Directions for this task: Using the records below, repeat exactly the lines from the one holding "(slides, DSHR blog post)" through the one holding "Assignment 7: Phishing", both ends included, and no others.

Source data:
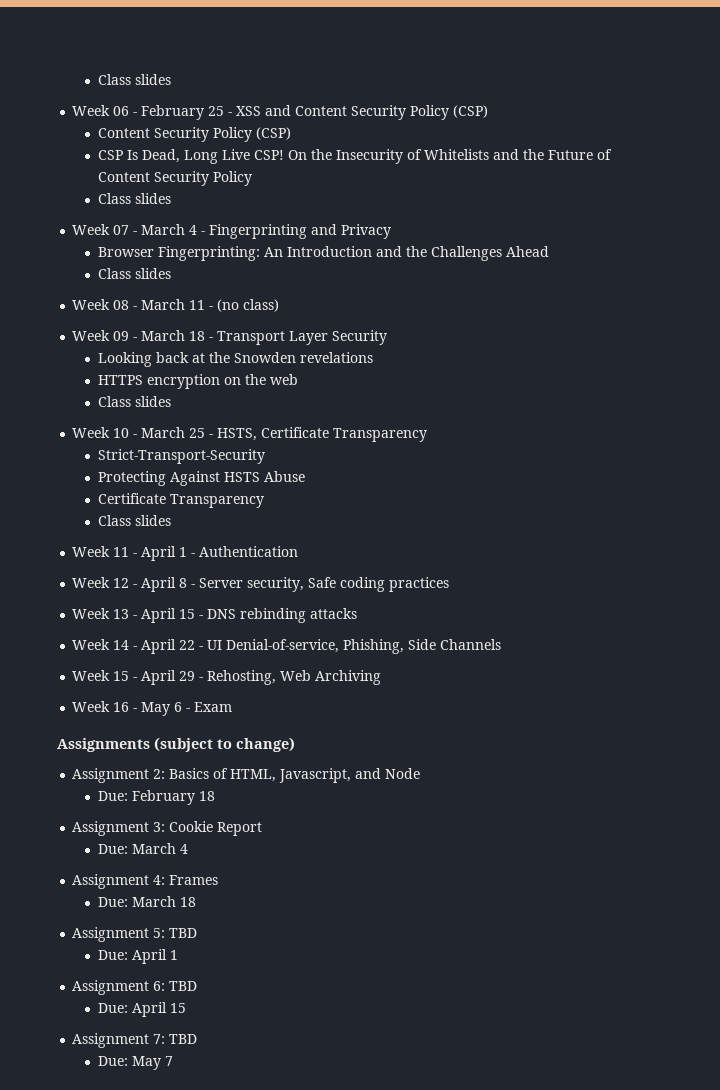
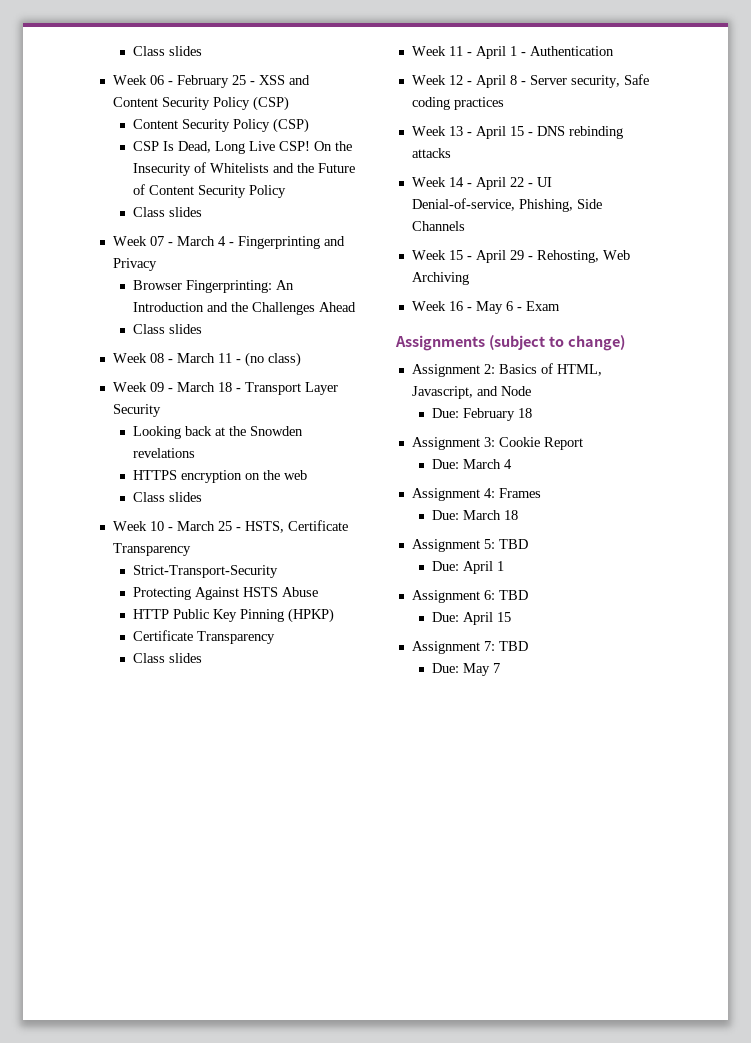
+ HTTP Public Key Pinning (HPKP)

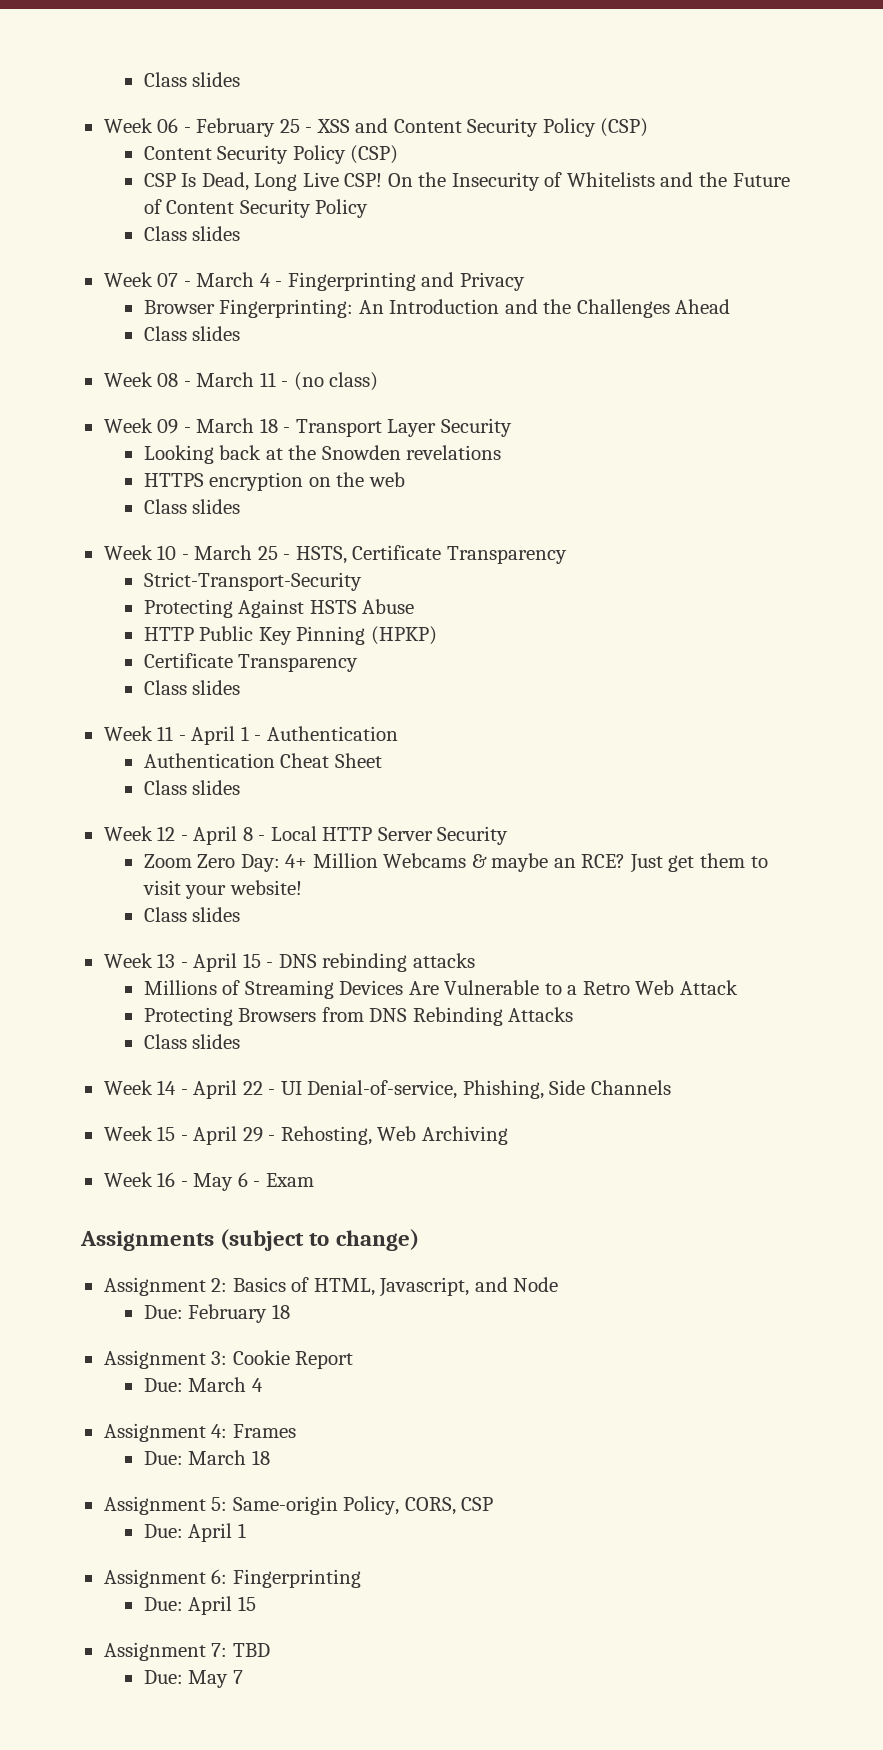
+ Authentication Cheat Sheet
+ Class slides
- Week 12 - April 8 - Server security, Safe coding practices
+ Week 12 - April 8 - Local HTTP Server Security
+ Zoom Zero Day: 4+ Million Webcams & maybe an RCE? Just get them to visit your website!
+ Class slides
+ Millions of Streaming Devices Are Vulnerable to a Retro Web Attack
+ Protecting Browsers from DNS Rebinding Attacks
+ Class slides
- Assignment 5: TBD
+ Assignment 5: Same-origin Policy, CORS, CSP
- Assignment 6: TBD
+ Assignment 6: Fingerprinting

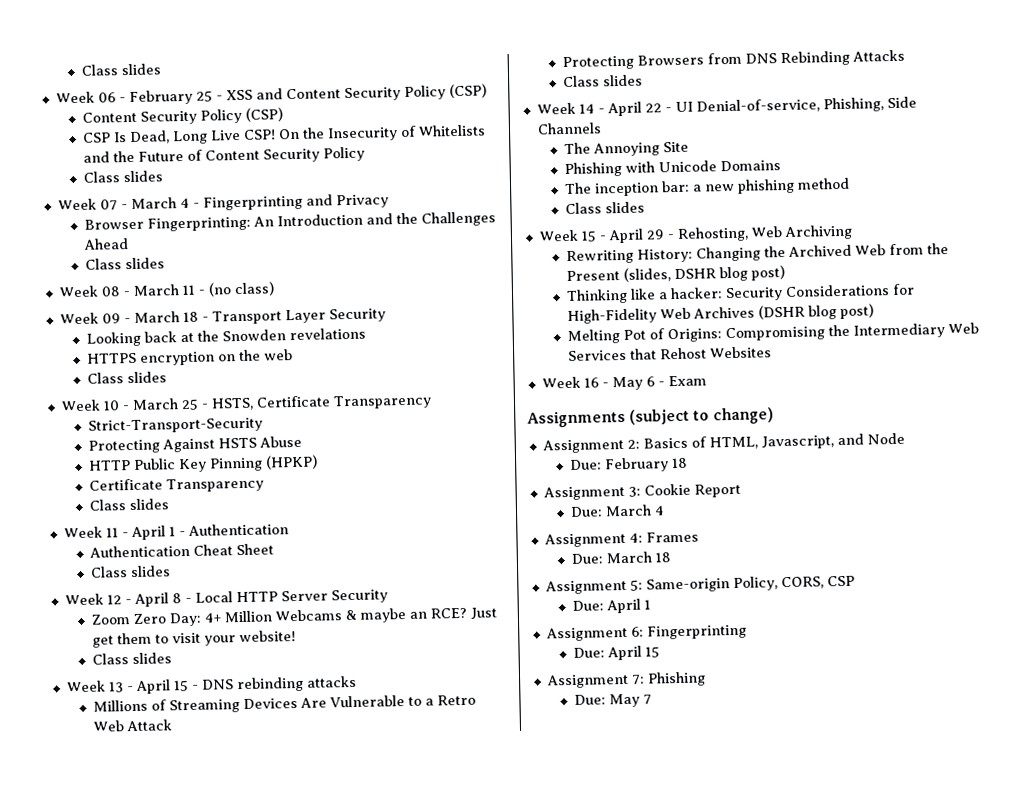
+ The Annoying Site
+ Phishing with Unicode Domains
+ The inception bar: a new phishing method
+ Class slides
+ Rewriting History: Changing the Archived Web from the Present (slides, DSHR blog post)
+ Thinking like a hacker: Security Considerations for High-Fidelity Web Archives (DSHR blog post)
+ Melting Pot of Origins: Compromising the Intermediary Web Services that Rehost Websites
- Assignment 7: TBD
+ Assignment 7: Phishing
---
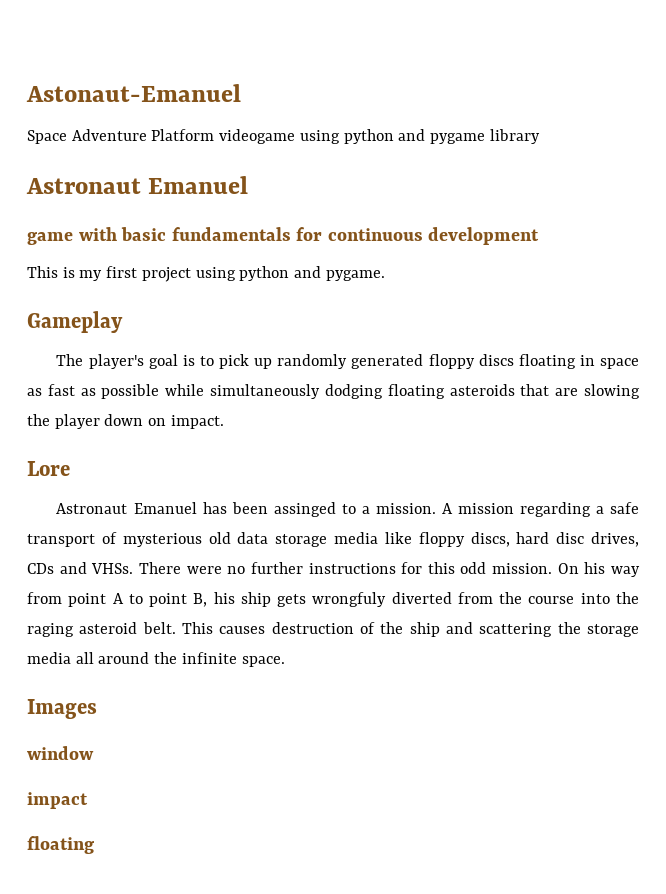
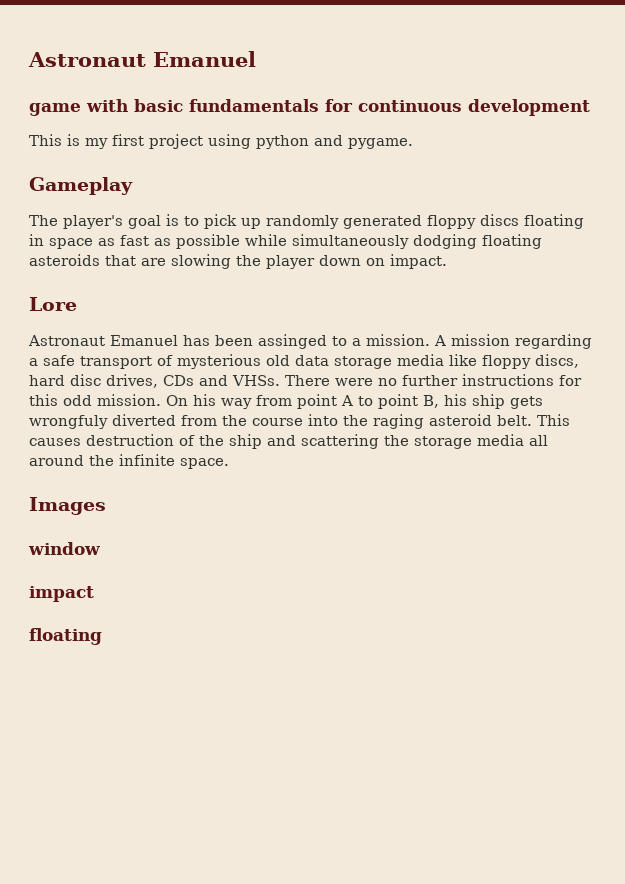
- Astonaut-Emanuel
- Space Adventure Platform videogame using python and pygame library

Response area:
+ Rewriting History: Changing the Archived Web from the Present (slides, DSHR blog post)
+ Thinking like a hacker: Security Considerations for High-Fidelity Web Archives (DSHR blog post)
+ Melting Pot of Origins: Compromising the Intermediary Web Services that Rehost Websites
- Assignment 7: TBD
+ Assignment 7: Phishing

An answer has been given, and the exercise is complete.